No, these WS geniuses didn't think of their spouse at all. Or just didn't care. One of the two.


----------



## goshjosh (Mar 23, 2013)

Re: comments that the BS is good looking / not chipped liver. The grass is greener because the WS isn't doing an apples to apples comparison. They are comparing an actual real-life spouse to a fantasy. That fantasy doesn't have to do taxes with you. Doesn't have to decide where to go for dinner. Doesn't have to do laundry. Clean up around the house. Etc. etc. the fantasy just showers them with affection and pleasantries. 
It's not about looks. The WS has a hole in their life. Something is not right and they cannot find a way to fix it themselves. They resent their BS for not providing everything to fill that hole. They seek out anyone, even someone uglier and heavier, to feed that hole.
_Posted via Mobile Device_


----------



## AnnieAsh (Aug 22, 2012)

Malcolm38 said:


> No, these WS geniuses didn't think of their spouse at all. Or just didn't care. One of the two.

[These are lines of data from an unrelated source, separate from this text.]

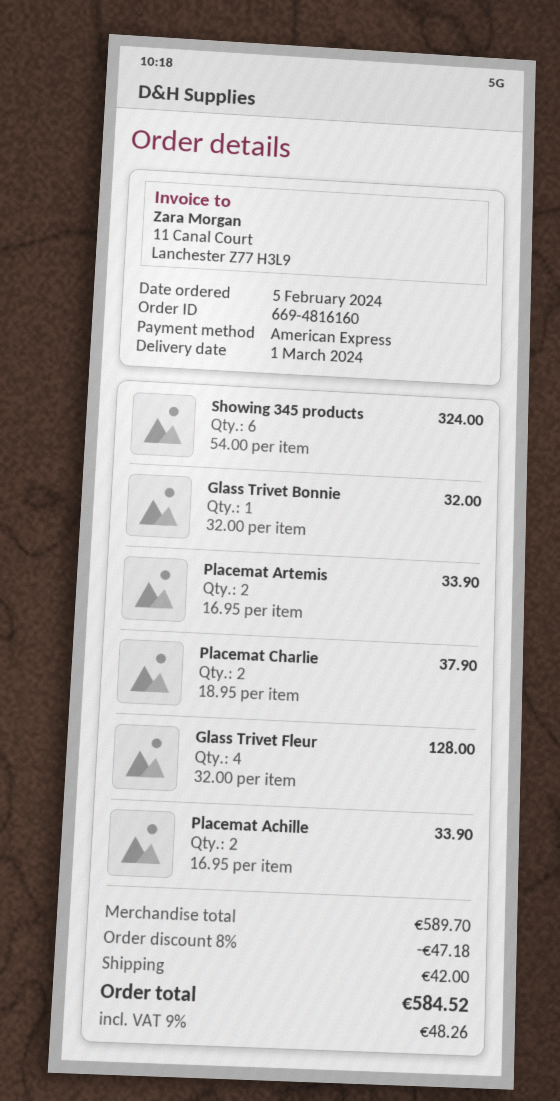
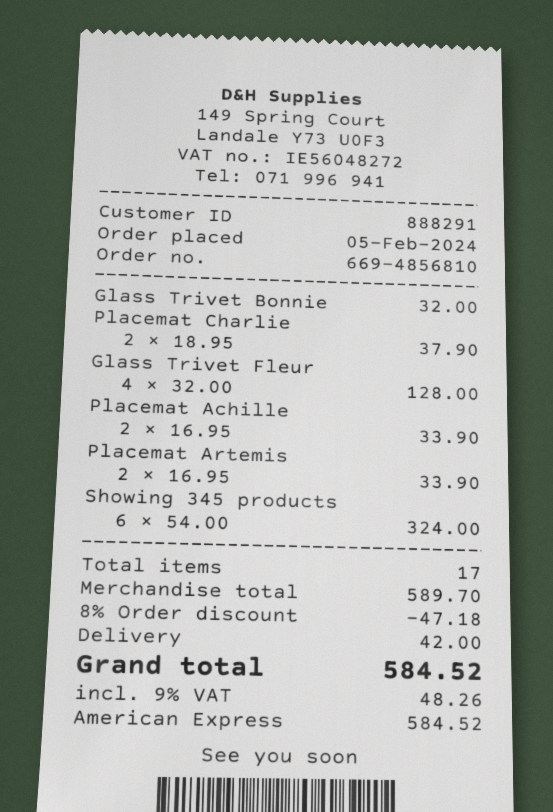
order number: 669-4816160 -> 669-4856810

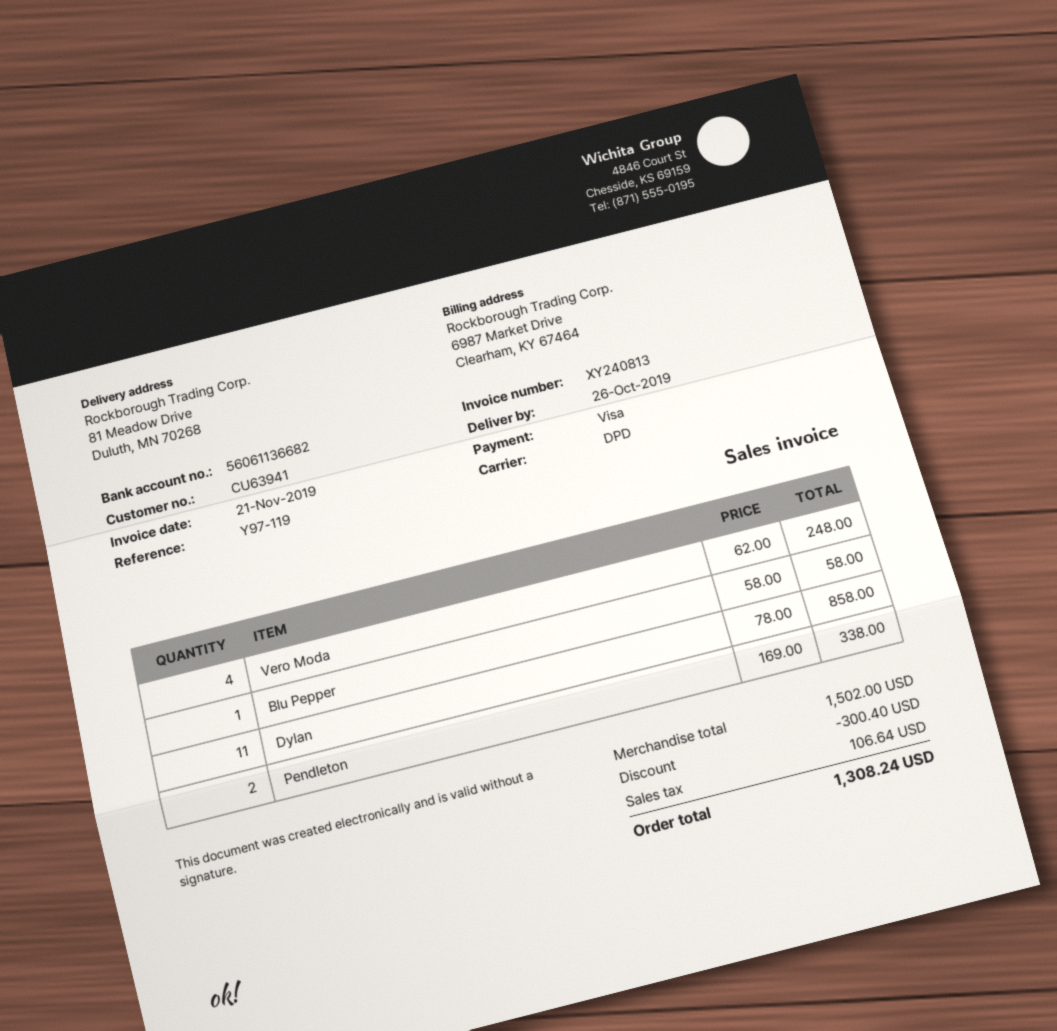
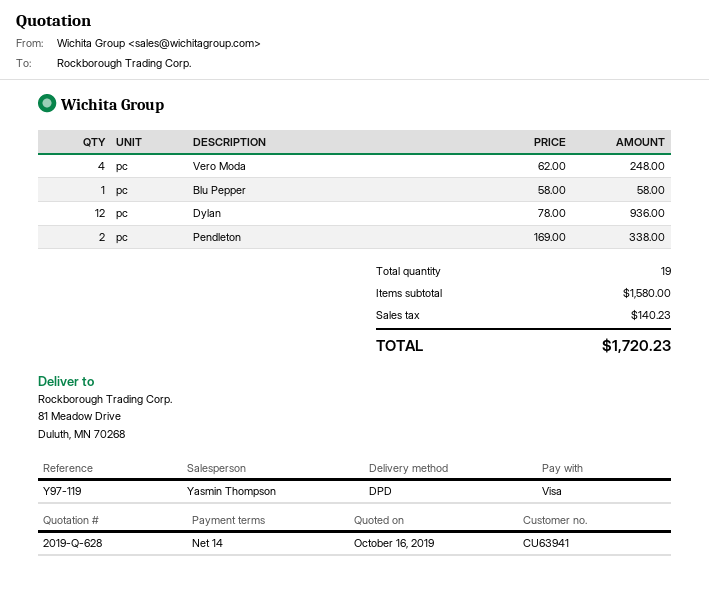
Dylan: 11 x 78.00 = 858.00 -> 12 x 78.00 = 936.00
subtotal: 1502.00 -> 1580.00
discount: 300.40 -> none
tax: 106.64 -> 140.23
total: 1308.24 -> 1720.23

Ouch. Speaking as a WS "genius" I can say I did think of my husband, but it was more along the lines of "he doesn't care about ME. Why should I care about HIM?" Stupid stupid stupid and juvenile but it is the truth. He doesn't want my love, om does.

I continued doing all the things I had always done: sex, laundry, cooking, cleaning. But I stopped initiating affection and conversations and gave all of my mental energy to om.


----------



## lifeistooshort (Mar 17, 2013)

I think there are some people that in the back of their mind think that once the vows are spoken their spouse isn't going anywhere. Like once you mix up your life you're stuck. This becomes an excuse to treat them like all kinds of dirt, thinking that they can always go back to the spouse when it suits them. That's why it's so important for a person to know their spouse will dump them if they're not treated well.
_Posted via Mobile Device_


----------



## goshjosh (Mar 23, 2013)

lifeistooshort said:


> I think there are some people that in the back of their mind think that once the vows are spoken their spouse isn't going anywhere. Like once you mix up your life you're stuck. This becomes an excuse to treat them like all kinds of dirt, thinking that they can always go back to the spouse when it suits them. That's why it's so important for a person to know their spouse will dump them if they're not treated well.
> _Posted via Mobile Device_


This is so very true. It explains why the WS can't just grow some balls/ovaries and ask for a D before F-ing around. They think they can have the A and have the marriage...cake eating...maybe they will get bored of the AP and they have this safe, secure place to land. Ultimately, they are afraid of being alone. Which is why when the BS threatens D, it is such a shock to the system.


----------



## InlandTXMM (Feb 15, 2013)

I think the tendency to take each other for granted is so common, it gives the more selfish, "taking" spouse a sense that they can wander off - their spouse will still be there when they wander back.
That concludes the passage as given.